* **YOUR ASSIGNMENT**
Show each line in the listing below that contains the word "left".

* **MATERIAL FOR THIS EXERCISE**

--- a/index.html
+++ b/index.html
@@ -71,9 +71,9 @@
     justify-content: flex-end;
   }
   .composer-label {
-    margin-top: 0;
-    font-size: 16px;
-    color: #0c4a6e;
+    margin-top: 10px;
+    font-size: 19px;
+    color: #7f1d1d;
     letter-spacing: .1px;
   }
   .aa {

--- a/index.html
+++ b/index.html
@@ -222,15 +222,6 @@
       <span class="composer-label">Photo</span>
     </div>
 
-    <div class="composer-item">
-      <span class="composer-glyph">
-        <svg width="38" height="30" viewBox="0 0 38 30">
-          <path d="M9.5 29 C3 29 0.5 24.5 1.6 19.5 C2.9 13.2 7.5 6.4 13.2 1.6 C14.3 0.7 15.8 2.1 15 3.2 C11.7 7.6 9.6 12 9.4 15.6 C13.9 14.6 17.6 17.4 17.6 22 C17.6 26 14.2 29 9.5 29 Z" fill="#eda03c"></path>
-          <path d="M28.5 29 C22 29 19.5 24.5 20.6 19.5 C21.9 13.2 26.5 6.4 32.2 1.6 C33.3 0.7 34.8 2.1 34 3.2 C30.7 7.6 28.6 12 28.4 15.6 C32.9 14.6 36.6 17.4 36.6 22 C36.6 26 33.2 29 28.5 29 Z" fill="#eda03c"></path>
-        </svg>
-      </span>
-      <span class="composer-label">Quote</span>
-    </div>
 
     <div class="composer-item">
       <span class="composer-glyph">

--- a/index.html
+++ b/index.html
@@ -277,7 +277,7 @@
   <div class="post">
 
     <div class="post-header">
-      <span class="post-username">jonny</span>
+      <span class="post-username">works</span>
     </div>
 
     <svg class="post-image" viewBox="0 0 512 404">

---

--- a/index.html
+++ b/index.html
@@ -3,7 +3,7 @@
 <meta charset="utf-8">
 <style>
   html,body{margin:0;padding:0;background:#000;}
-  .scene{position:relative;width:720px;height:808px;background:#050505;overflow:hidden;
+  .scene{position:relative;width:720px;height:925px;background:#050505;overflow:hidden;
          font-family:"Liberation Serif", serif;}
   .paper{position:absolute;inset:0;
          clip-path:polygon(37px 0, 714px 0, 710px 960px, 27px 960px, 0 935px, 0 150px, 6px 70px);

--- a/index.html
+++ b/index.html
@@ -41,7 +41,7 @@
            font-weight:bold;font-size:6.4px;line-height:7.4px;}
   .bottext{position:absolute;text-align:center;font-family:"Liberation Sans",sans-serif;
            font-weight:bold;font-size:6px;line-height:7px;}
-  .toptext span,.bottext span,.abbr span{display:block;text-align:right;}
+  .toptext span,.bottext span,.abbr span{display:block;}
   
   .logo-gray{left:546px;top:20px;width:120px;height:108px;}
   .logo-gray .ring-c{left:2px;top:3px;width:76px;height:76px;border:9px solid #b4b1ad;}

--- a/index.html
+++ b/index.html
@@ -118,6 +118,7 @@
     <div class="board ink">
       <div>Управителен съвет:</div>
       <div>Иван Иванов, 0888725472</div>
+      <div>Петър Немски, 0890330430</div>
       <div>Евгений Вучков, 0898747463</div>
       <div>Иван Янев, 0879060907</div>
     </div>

* **ANSWER AREA**
   .logo-gray{left:546px;top:20px;width:120px;height:108px;}
   .logo-gray .ring-c{left:2px;top:3px;width:76px;height:76px;border:9px solid #b4b1ad;}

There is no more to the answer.